## Revision comparison data
◇ ◇ ◇

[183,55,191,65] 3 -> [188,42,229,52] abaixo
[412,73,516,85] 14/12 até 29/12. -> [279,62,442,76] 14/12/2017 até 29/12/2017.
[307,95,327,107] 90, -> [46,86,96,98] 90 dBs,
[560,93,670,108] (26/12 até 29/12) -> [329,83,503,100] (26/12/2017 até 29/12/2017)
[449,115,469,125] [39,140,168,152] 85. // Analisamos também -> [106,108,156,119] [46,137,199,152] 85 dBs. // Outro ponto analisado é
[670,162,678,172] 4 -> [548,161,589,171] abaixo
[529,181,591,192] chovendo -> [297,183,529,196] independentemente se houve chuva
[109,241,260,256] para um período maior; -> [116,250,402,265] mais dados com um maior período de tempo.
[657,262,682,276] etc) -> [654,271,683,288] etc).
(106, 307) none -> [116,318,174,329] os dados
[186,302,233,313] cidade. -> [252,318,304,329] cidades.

◇ ◇ ◇

Extract the lines above from the one containing "[657,262,682,276] etc) ->" to the last line, both included, exactly as written.

[657,262,682,276] etc) -> [654,271,683,288] etc).
(106, 307) none -> [116,318,174,329] os dados
[186,302,233,313] cidade. -> [252,318,304,329] cidades.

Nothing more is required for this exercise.